I’ve put expectations for my husband to work a full time job, and GET ALL his extra household things done. Cause, he’s a legit superhero and can make that happen.
I’ve put expectations on my kids to excel in school and behavior. For real though?
I’ve put expectations on having a CLEAN house all day, everyday, please act like we don’t live here, am I right?
I mean the list could literally go on for more than you all have time to read in a lifetime. The expectations vary from people’s reactions and behavior to my ideal house and surroundings. Can we say, control freak much? We all live in our heads, our thoughts control what we do, say, how we act, etc!
Our thoughts dictate our expectations of people, situations and our realities. Some day I wish I could wake up, turn down those expectations and just REST.

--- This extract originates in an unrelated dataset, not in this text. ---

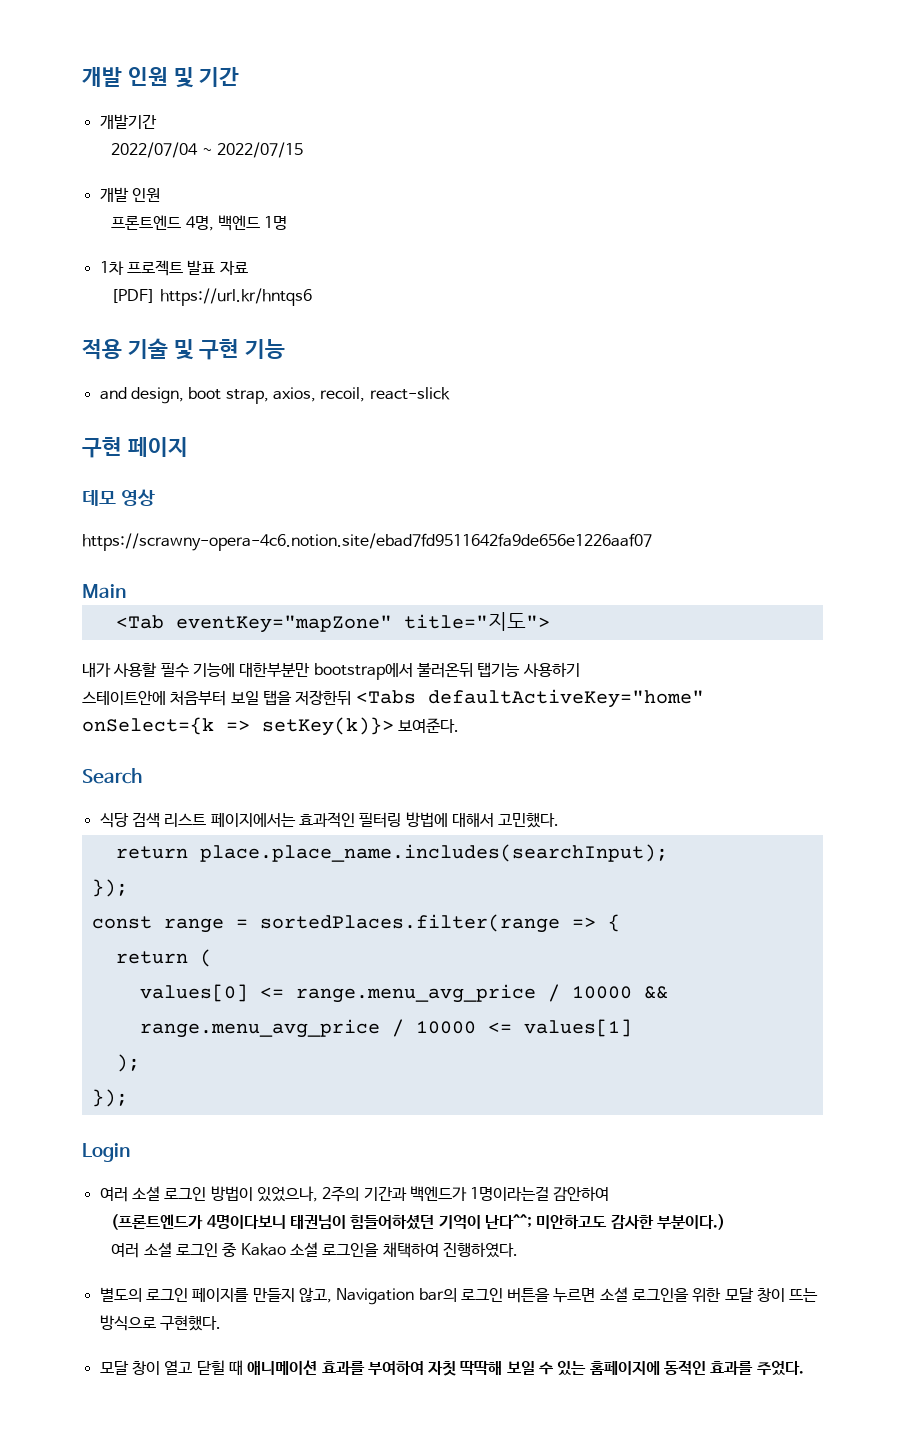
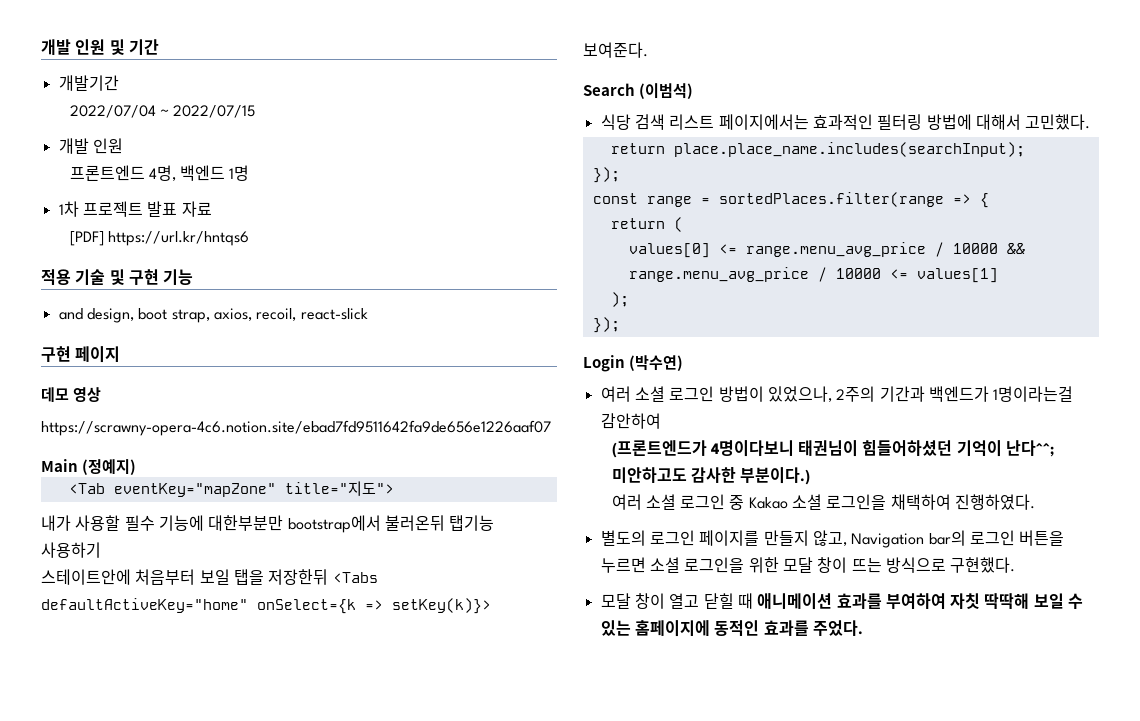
(126, 591) none -> [82,459,137,475] (정예지)
(142, 776) none -> [639,83,694,99] (이범석)
(130, 1152) none -> [629,355,684,371] (박수연)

Just rest in my thoughts. Rest in my expectations. Rest in my world. JUST REST.
We have become so robot like in our expectations.
Work hard.
Clean house.
Good kids.
Keep up appearances.
Perfect marriage.
You name it, it has expectations put around it. It may vary per individual, but we all have them.
If only we could learn to put our expectations for our spouses, kids, home, life, work, etc, and just REST in these places. Just enjoy the phase. Just enjoy the moment. Just enjoy the season. Just put our expectation in Him, who LOVES us and has a plan for our day to day. Just REST in Him! Because… sometimes we miss the moments due to those expectations.
Today, I decided to lower to my expectations. I will not have a clean house this week, it’s just too insane of a week.
My husband may not get everything done on our crazy list, and that’s okay.
The kids may eat more sugar for breakfast this week, and they’ll live to tell about it.
But, I will be happy. My husband will be happy. My kids will be happy.
Because, I laid aside expectations and just rested in Him!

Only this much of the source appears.